Os beneficiários deste regime transitório de atualização das rendas de habitação anteriores a 1990 são os inquilinos que comprovem que o rendimento anual bruto corrigido (RABC) do agregado familiar é inferior a cinco retribuições mínimas nacionais anuais (RMNA), explica Iolanda Gávea. Como está estipulado agora na lei, “caso o arrendatário invoque e comprove que o RABC do seu agregado familiar é inferior a cinco RMNA, o contrato só fica submetido ao NRAU mediante acordo entre as partes ou, na falta deste, no prazo de 10 anos a contar da receção, pelo senhorio, da resposta do arrendatário”. Ou seja, só pessoas que provem carência económica é que podem aceder a esta prorrogação.

3000 pedidos
A contas deste ano, “o inquilino é considerado carente economicamente quando aufere um rendimento até 3325 euros/mês”, diz a vice-presidente da ALP. Iolanda Gávea revela que entre os associados da ALP existem 700 arrendatários com contratos de arrendamento de casas anteriores a 1990, que beneficiam deste regime transitório. A título de referência e segundo dados facultados pela Autoridade Tributária e Aduaneira, em 2020, foram emitidas 3073 declarações a certificar que o RABC era inferior a cinco RMNA.
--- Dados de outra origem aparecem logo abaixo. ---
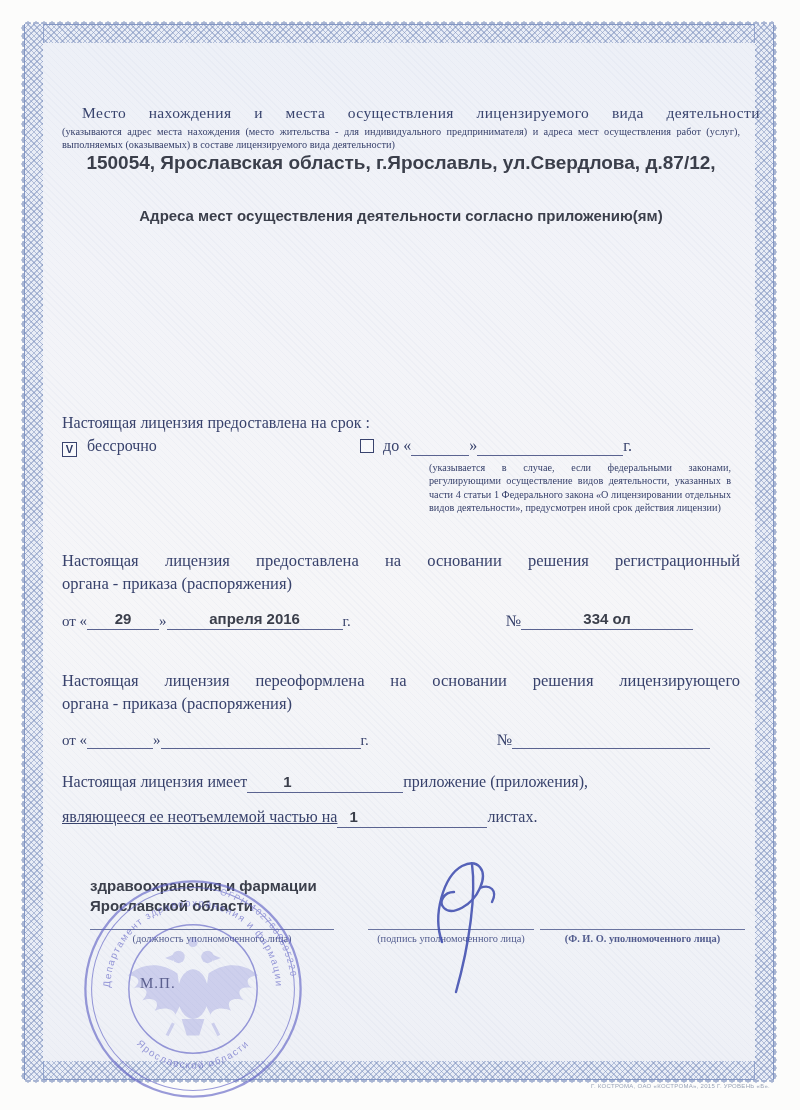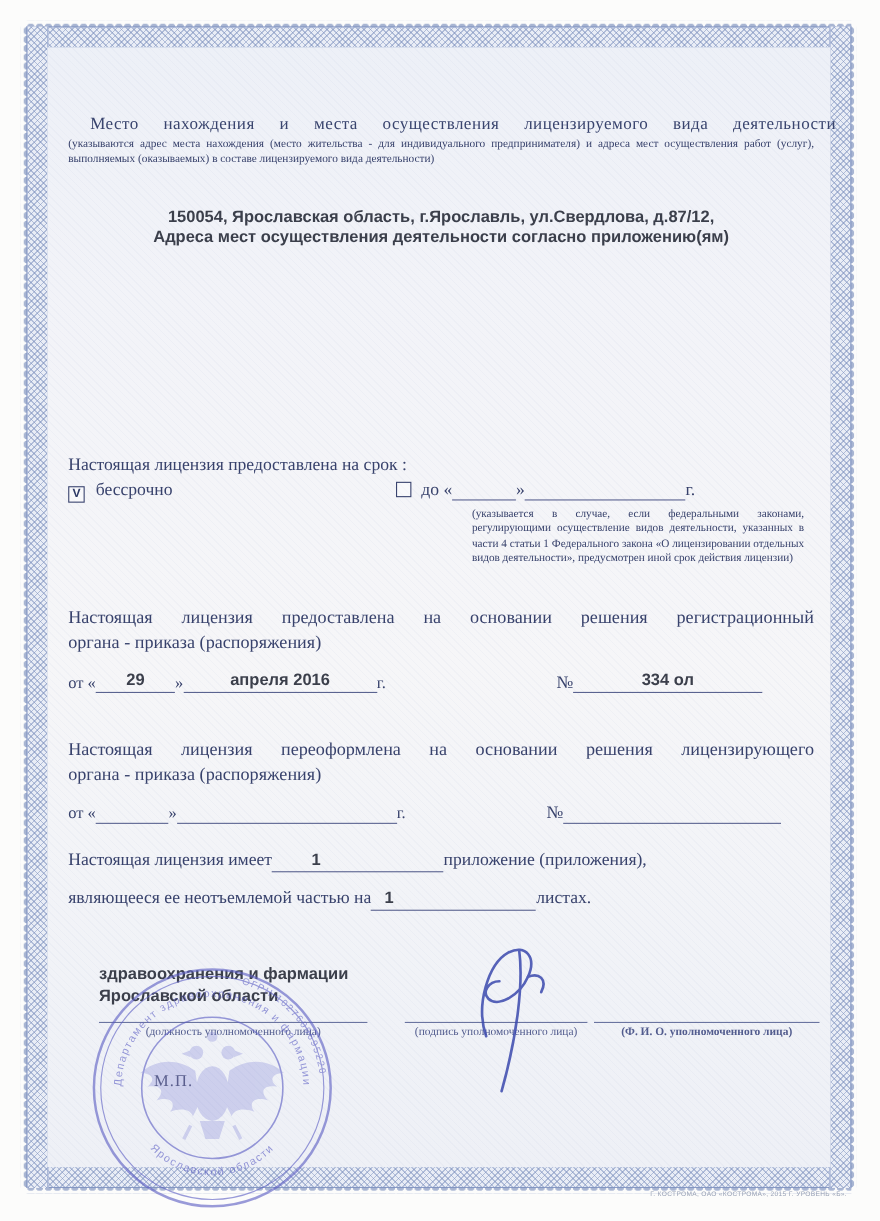"150054, Ярославская область," div.abs { font-size: 15px -> 19px; margin-top: 37px -> none }
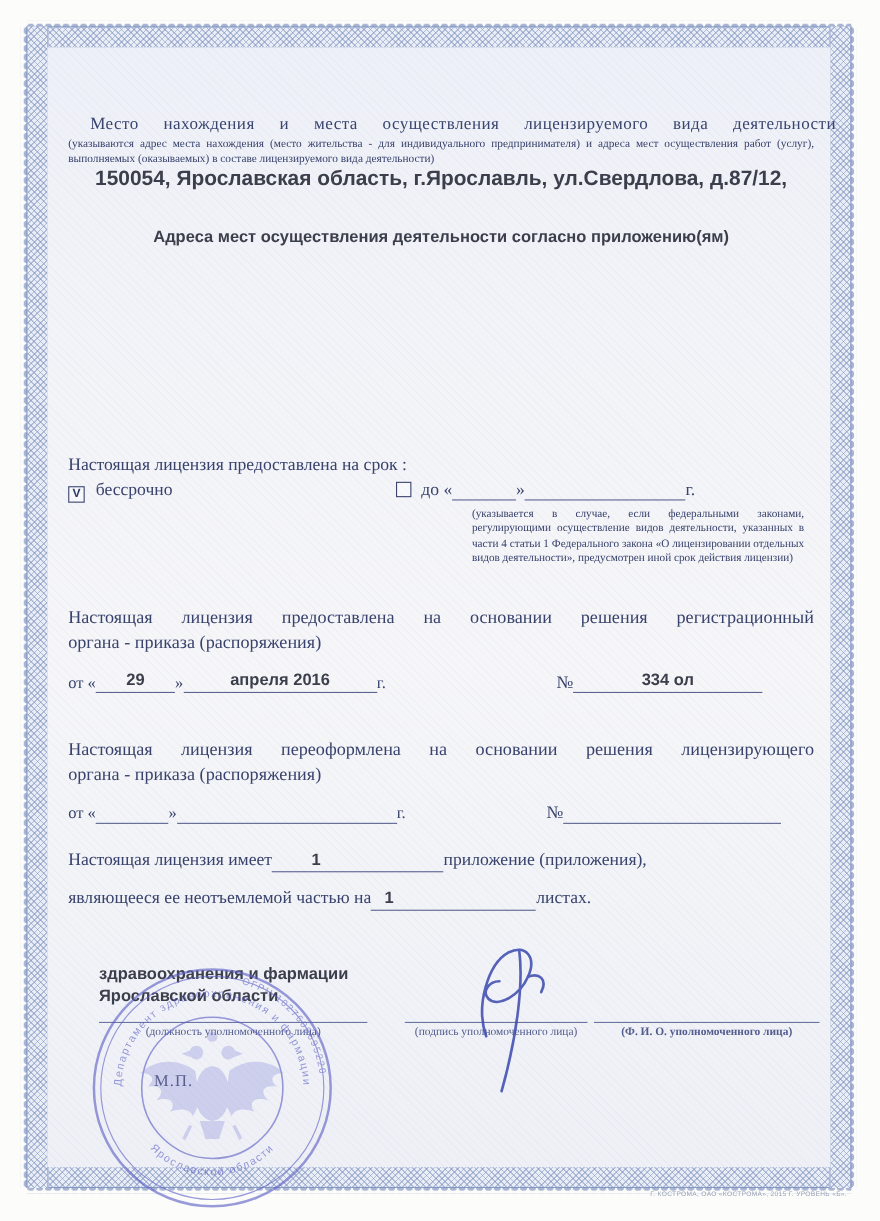"являющееся ее неотъемлемой частью на" span.serif { text-decoration: none -> underline }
Findo este período de 10 anos, o NRAU prevê que as rendas destes contratos possam ser atualizadas por negociação com o senhorio ou com base em 1/15 do valor patrimonial fiscal do imóvel. Diz também que no silêncio ou inexistência de acordo das partes, o contrato considera-se celebrado com prazo certo, por um período de cinco anos. Recorde-se ainda que a lei previa que os arrendatários com carência económica comprovada pudessem aceder a um subsídio para cobrir a diferença entre a nova renda e o valor que os inquilinos pudessem pagar de acordo com os seus rendimentos, mas dados os prolongamentos do período de transição essa medida nunca foi posta em prática.